- [ACTIVITY]
From the entries below, retype only the lines from the one with "single space character)." through the one with "between 0 to 1.", exactly as written.

- [MATERIAL FOR THIS TASK]
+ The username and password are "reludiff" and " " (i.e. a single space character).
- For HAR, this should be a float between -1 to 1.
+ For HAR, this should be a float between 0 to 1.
---
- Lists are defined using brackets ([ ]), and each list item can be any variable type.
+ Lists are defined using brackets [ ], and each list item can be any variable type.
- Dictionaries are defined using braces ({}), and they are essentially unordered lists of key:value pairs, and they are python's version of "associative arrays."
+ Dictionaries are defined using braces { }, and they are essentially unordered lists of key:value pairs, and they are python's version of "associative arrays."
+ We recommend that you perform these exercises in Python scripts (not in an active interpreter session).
...
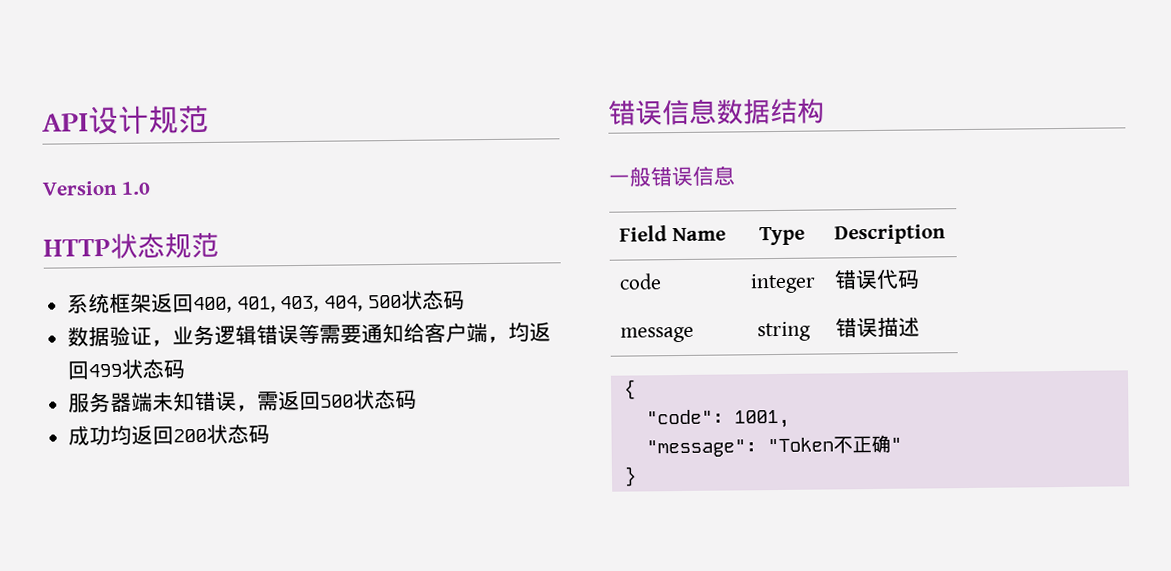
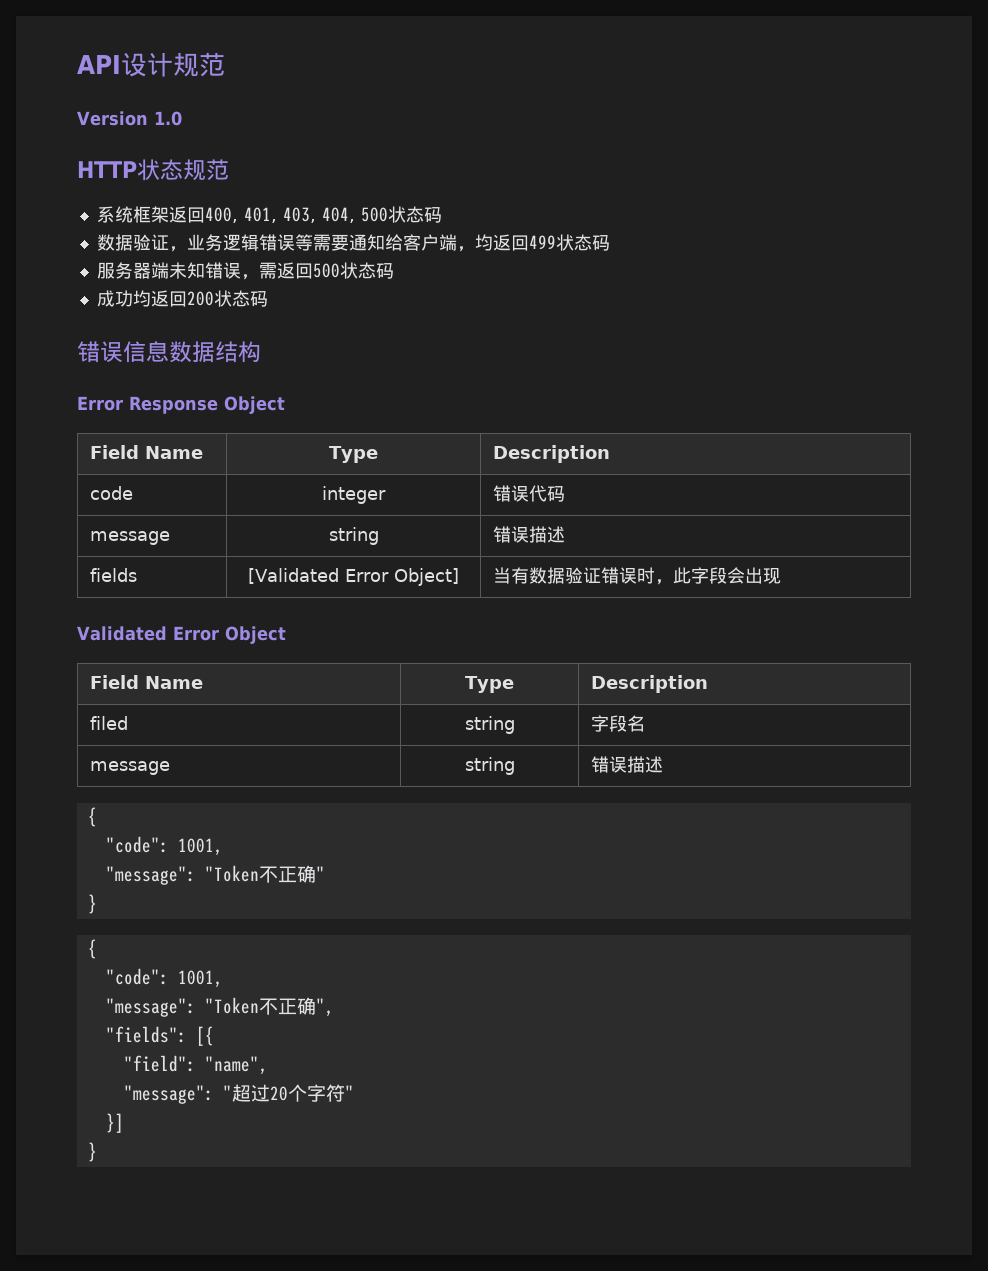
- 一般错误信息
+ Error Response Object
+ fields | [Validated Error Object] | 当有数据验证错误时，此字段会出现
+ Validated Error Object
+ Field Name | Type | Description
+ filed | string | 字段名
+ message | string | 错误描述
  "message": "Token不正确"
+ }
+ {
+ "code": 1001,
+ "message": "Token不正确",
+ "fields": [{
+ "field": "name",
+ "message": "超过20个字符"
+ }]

- [TASK RESPONSE]
+ The username and password are "reludiff" and " " (i.e. a single space character).
- For HAR, this should be a float between -1 to 1.
+ For HAR, this should be a float between 0 to 1.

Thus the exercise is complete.